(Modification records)
--- --- ---

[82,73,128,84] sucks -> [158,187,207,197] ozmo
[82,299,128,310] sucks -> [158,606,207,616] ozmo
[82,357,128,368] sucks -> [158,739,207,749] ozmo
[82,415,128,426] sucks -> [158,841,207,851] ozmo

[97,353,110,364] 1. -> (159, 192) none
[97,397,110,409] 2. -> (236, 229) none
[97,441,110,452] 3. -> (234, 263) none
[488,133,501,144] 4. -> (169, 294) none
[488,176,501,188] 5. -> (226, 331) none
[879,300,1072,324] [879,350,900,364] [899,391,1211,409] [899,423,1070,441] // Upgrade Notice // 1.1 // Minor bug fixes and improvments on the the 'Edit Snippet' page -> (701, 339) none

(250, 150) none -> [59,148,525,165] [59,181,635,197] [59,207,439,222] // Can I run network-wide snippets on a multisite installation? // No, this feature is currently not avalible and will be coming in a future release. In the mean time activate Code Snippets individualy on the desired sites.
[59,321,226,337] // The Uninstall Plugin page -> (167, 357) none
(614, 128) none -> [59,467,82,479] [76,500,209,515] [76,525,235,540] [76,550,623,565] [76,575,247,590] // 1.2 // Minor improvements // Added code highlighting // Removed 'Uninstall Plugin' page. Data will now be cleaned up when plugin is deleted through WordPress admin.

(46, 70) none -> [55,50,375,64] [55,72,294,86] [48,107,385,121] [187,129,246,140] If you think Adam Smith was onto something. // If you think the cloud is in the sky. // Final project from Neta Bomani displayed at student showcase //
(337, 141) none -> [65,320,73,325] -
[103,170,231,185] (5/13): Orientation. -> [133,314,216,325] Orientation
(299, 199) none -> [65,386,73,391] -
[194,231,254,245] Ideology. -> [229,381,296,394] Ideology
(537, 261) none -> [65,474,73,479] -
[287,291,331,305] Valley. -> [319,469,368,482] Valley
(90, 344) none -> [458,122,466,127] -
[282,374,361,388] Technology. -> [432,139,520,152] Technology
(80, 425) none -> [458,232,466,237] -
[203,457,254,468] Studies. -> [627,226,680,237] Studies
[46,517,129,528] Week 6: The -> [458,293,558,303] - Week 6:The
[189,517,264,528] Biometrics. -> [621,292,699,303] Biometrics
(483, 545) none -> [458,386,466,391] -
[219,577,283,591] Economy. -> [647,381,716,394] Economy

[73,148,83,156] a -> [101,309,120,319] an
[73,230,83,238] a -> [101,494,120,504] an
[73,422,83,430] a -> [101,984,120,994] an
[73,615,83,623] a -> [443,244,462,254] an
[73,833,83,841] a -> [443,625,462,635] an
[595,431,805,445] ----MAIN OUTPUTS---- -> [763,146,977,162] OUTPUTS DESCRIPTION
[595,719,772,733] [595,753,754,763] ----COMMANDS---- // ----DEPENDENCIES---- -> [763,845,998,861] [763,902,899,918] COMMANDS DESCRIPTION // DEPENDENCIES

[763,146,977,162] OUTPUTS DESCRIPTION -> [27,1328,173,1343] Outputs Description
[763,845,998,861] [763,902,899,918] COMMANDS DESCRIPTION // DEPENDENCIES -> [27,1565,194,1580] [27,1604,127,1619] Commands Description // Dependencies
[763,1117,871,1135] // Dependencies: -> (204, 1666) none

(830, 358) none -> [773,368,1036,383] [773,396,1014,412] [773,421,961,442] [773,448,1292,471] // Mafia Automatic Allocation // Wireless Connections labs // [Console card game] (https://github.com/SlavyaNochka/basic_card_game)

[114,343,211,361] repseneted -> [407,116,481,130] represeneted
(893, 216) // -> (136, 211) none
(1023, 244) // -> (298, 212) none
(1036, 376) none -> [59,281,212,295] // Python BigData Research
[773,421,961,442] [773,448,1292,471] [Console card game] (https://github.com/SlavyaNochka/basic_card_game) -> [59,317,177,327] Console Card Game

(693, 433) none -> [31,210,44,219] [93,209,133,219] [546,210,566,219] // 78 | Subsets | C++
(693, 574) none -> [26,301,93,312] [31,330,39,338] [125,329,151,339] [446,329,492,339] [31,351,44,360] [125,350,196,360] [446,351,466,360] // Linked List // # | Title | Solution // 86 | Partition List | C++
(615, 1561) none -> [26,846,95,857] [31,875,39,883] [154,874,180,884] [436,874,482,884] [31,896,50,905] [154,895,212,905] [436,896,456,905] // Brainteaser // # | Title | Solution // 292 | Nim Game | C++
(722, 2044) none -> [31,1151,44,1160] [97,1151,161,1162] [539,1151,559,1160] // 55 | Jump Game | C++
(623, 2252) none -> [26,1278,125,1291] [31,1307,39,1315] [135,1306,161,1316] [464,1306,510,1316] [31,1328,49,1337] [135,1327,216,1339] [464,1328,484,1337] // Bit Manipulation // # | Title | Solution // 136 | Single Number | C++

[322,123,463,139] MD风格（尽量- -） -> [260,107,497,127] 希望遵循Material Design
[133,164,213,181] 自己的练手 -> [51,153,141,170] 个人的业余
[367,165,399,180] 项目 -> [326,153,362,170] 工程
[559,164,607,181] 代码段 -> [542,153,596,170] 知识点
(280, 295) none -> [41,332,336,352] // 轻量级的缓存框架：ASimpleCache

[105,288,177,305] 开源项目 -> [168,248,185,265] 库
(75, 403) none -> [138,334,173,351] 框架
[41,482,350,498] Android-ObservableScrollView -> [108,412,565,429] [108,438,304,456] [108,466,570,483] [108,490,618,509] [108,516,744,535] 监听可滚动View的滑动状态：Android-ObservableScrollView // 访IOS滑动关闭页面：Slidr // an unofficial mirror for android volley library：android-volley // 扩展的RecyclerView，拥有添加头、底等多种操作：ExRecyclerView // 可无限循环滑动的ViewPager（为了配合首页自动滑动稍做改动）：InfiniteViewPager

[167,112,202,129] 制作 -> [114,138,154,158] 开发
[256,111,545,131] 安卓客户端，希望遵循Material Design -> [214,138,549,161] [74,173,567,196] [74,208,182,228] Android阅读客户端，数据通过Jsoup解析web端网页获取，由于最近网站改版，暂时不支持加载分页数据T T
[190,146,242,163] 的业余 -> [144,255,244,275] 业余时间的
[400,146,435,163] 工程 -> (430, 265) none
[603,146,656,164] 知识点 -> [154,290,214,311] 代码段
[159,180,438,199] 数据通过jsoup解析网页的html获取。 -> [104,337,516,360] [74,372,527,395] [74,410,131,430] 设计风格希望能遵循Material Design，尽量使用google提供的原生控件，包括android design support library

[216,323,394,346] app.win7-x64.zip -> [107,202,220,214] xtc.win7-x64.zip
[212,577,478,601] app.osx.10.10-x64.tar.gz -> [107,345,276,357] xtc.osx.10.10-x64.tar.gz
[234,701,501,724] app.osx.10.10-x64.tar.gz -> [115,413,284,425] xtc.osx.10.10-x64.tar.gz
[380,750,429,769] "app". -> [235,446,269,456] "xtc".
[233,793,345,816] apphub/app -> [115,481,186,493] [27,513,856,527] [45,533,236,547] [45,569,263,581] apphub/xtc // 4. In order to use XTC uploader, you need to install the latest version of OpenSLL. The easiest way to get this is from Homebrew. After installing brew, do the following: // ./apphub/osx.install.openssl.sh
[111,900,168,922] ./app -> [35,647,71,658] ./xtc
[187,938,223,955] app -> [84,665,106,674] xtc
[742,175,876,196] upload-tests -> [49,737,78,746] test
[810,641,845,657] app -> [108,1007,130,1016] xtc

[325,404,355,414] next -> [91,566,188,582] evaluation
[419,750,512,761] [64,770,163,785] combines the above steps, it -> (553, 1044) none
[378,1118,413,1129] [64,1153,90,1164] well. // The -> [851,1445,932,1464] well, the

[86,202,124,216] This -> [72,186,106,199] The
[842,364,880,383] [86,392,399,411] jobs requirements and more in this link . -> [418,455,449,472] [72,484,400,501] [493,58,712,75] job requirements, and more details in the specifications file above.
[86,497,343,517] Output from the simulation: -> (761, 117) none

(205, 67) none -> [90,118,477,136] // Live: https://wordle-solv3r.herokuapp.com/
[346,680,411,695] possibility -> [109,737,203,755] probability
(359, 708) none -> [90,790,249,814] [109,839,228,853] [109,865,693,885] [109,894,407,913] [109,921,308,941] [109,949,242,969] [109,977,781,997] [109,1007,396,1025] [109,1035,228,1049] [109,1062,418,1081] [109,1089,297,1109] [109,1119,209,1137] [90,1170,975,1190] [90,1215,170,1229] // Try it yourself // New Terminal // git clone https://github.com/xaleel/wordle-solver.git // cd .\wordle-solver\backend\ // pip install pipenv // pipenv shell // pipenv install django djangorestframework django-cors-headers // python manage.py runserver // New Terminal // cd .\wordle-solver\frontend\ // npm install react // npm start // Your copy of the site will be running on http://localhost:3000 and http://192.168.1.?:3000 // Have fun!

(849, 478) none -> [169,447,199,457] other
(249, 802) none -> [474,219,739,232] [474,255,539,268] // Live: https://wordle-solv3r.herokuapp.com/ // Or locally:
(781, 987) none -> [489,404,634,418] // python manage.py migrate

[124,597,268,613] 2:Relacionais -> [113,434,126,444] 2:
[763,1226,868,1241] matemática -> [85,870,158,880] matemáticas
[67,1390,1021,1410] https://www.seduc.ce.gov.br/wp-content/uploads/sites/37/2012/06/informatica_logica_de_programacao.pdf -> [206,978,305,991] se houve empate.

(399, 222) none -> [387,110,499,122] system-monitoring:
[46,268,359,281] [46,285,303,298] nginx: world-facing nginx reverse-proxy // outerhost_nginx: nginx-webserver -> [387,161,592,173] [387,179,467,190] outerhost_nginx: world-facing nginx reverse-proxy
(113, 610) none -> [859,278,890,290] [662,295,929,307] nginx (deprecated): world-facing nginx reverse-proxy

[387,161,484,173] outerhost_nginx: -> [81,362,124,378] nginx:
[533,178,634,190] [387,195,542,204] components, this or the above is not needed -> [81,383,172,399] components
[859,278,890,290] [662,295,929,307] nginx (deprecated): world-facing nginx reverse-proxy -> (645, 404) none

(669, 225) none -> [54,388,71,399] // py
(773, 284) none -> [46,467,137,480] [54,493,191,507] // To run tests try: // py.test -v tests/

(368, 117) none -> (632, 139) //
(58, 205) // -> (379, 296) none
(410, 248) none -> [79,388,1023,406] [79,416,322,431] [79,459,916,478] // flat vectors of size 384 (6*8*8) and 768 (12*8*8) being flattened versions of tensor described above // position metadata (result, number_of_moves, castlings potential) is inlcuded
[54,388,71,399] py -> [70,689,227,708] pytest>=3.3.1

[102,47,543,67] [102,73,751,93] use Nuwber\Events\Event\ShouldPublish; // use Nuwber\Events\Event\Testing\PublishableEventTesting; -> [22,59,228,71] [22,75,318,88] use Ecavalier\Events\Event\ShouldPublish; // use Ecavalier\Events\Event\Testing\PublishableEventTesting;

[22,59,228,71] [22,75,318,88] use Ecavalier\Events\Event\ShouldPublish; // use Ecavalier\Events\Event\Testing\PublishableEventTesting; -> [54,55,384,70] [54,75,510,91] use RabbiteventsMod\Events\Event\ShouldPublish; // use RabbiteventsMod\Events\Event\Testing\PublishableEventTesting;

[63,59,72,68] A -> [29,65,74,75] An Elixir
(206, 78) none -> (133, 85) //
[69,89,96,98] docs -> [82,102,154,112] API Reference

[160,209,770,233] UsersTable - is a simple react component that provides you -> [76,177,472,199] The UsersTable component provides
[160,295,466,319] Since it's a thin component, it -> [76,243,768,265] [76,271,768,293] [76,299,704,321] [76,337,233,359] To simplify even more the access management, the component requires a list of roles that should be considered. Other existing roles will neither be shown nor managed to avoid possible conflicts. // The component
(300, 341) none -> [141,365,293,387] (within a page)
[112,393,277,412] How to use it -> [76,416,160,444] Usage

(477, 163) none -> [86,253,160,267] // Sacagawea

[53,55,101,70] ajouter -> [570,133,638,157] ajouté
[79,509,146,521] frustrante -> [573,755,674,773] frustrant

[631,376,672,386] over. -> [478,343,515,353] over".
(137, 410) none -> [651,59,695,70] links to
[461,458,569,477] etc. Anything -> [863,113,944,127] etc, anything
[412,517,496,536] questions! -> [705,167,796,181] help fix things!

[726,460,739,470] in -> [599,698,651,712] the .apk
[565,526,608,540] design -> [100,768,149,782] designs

--- --- ---

### Your assignment:
From the records above, copy only the lines starting with the line that holds "(250, 150) none" and going on through the line that holds "(614, 128) none", exactly as written.

### Your solution:
(250, 150) none -> [59,148,525,165] [59,181,635,197] [59,207,439,222] // Can I run network-wide snippets on a multisite installation? // No, this feature is currently not avalible and will be coming in a future release. In the mean time activate Code Snippets individualy on the desired sites.
[59,321,226,337] // The Uninstall Plugin page -> (167, 357) none
(614, 128) none -> [59,467,82,479] [76,500,209,515] [76,525,235,540] [76,550,623,565] [76,575,247,590] // 1.2 // Minor improvements // Added code highlighting // Removed 'Uninstall Plugin' page. Data will now be cleaned up when plugin is deleted through WordPress admin.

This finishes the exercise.